- _WHAT IS REQUIRED_
To answer, print the line containing "quota limits hit" and each line after it in the listing below, exactly as they stand.

- _SOURCE DATA_
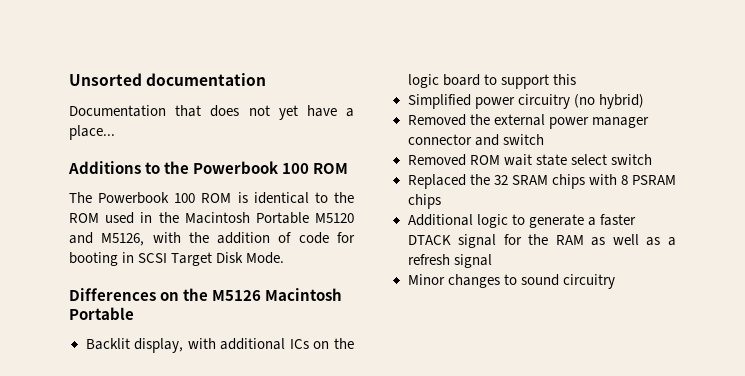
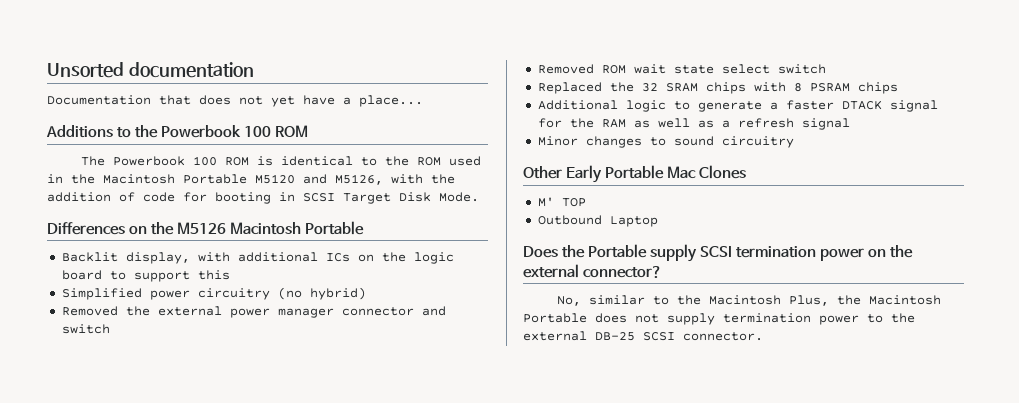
+ Other Early Portable Mac Clones
+ M' TOP
+ Outbound Laptop
+ Does the Portable supply SCSI termination power on the external connector?
+ No, similar to the Macintosh Plus, the Macintosh Portable does not supply termination power to the external DB-25 SCSI connector.

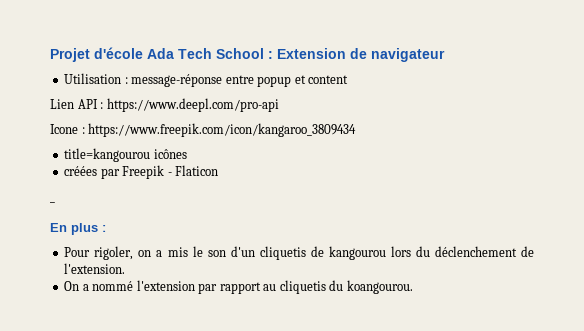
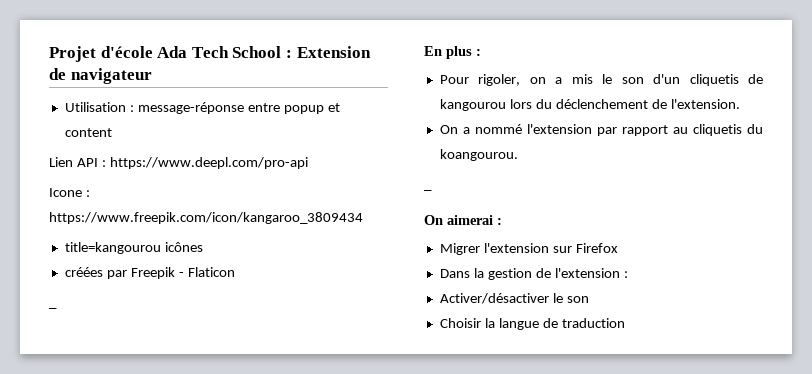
  On a nommé l'extension par rapport au cliquetis du koangourou.
+ _
+ On aimerai :
+ Migrer l'extension sur Firefox
+ Dans la gestion de l'extension :
+ Activer/désactiver le son
+ Choisir la langue de traduction

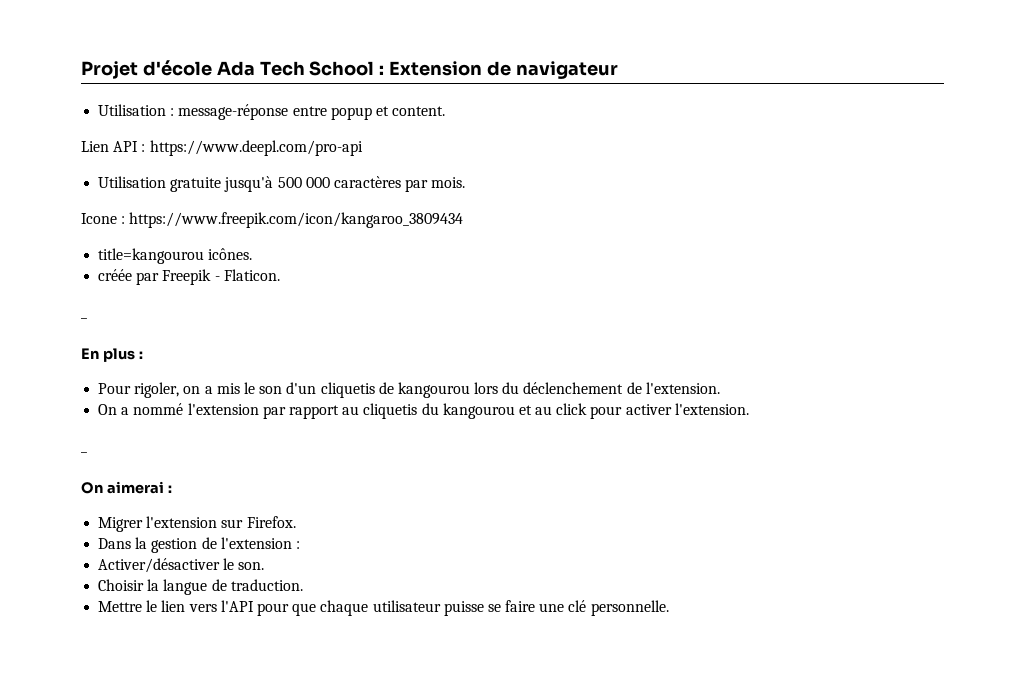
- Utilisation : message-réponse entre popup et content
+ Utilisation : message-réponse entre popup et content.
+ Utilisation gratuite jusqu'à 500 000 caractères par mois.
- title=kangourou icônes
- créées par Freepik - Flaticon
+ title=kangourou icônes.
+ créée par Freepik - Flaticon.
- On a nommé l'extension par rapport au cliquetis du koangourou.
+ On a nommé l'extension par rapport au cliquetis du kangourou et au click pour activer l'extension.
- Migrer l'extension sur Firefox
+ Migrer l'extension sur Firefox.
- Activer/désactiver le son
+ Activer/désactiver le son.
- Choisir la langue de traduction
+ Choisir la langue de traduction.
+ Mettre le lien vers l'API pour que chaque utilisateur puisse se faire une clé personnelle.

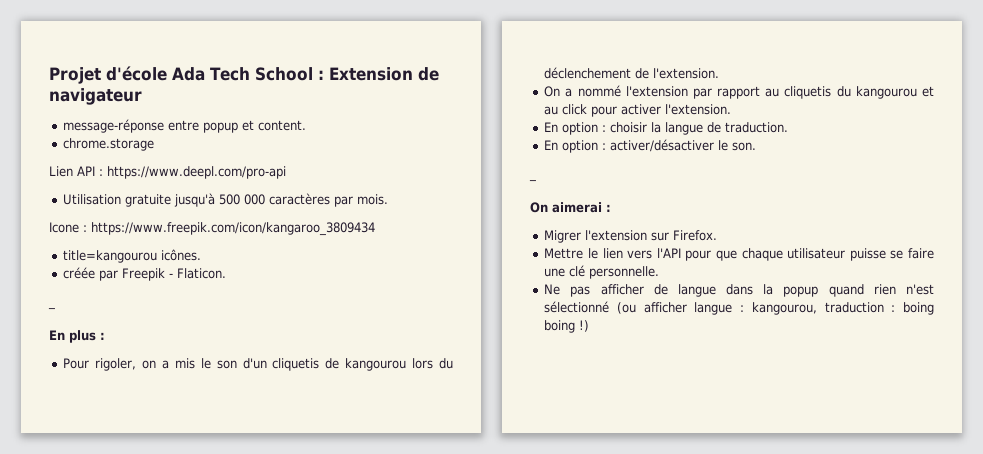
- Utilisation : message-réponse entre popup et content.
+ message-réponse entre popup et content.
+ chrome.storage
+ En option : choisir la langue de traduction.
+ En option : activer/désactiver le son.
- Dans la gestion de l'extension :
- Activer/désactiver le son.
- Choisir la langue de traduction.
+ Ne pas afficher de langue dans la popup quand rien n'est sélectionné (ou afficher langue : kangourou, traduction : boing boing !)

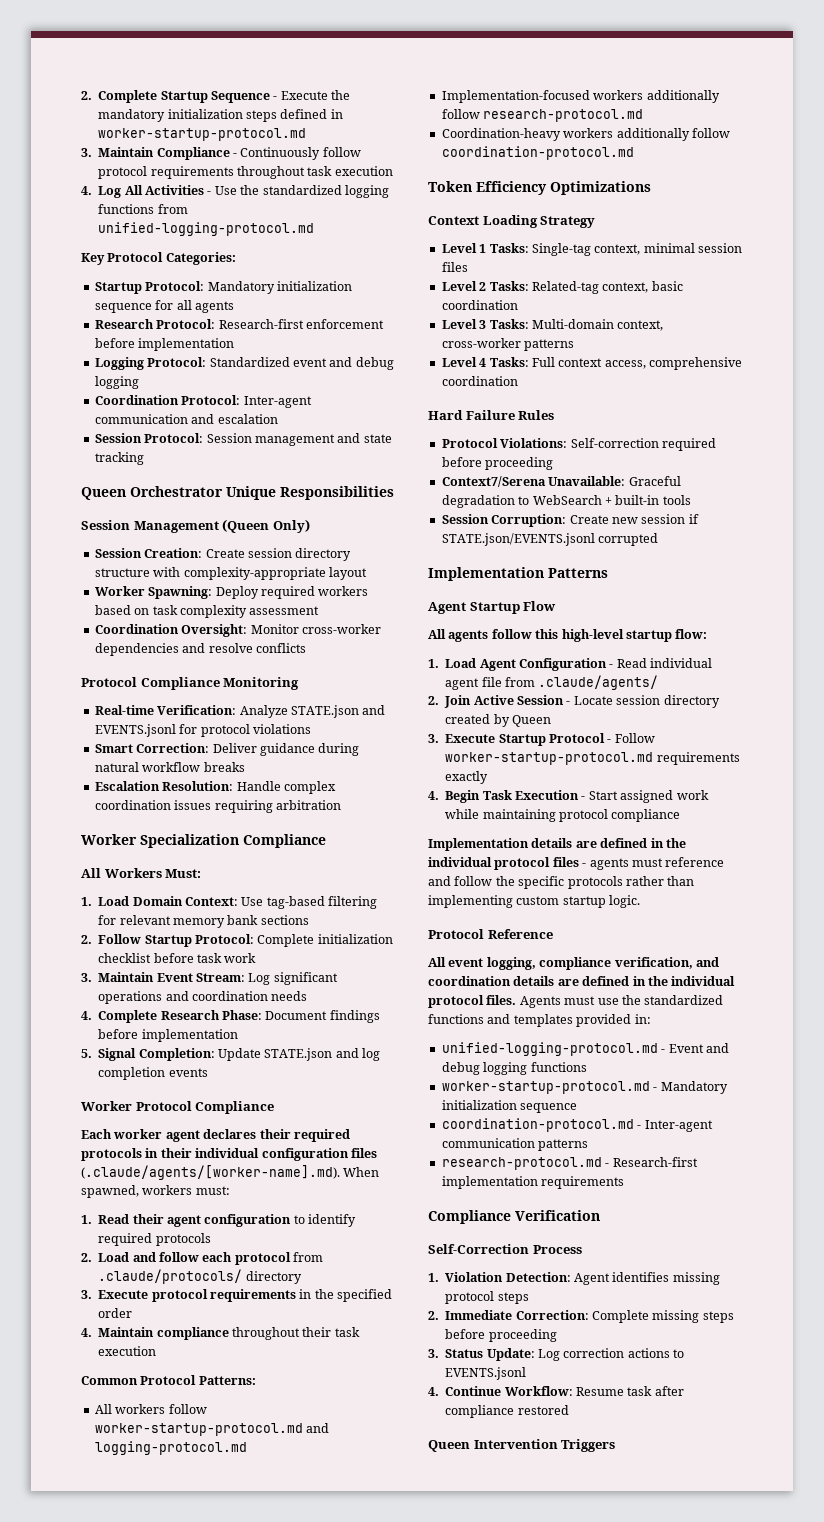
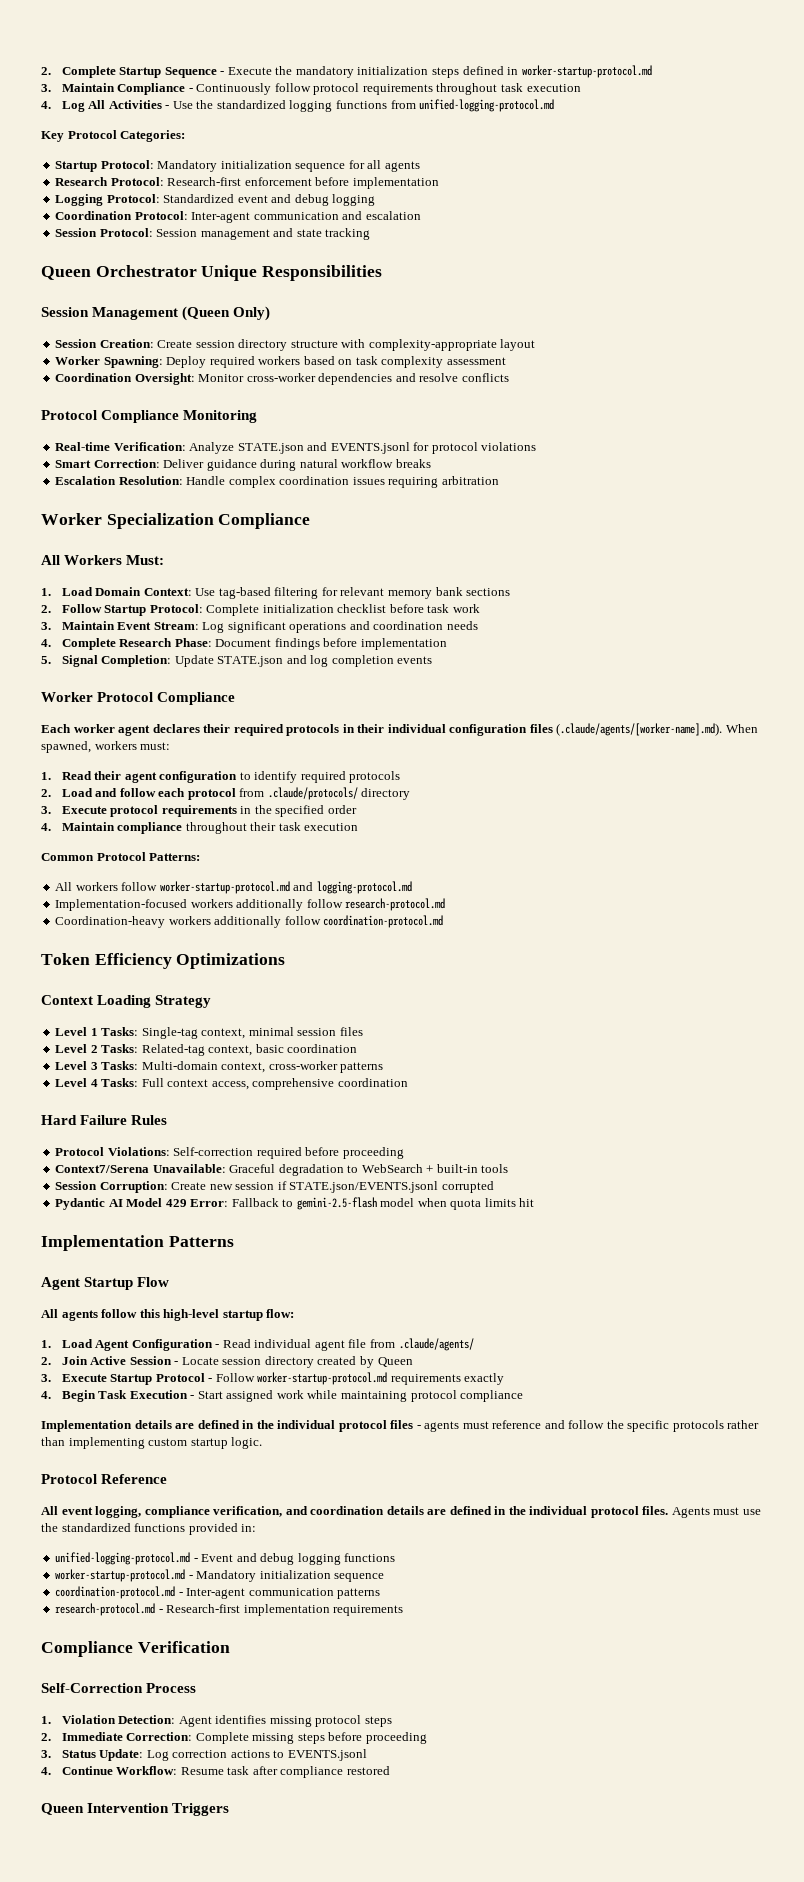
+ Pydantic AI Model 429 Error: Fallback to gemini-2.5-flash model when quota limits hit
- Agents must use the standardized functions and templates provided in:
+ Agents must use the standardized functions provided in:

- _TASK RESULT_
+ Pydantic AI Model 429 Error: Fallback to gemini-2.5-flash model when quota limits hit
- Agents must use the standardized functions and templates provided in:
+ Agents must use the standardized functions provided in:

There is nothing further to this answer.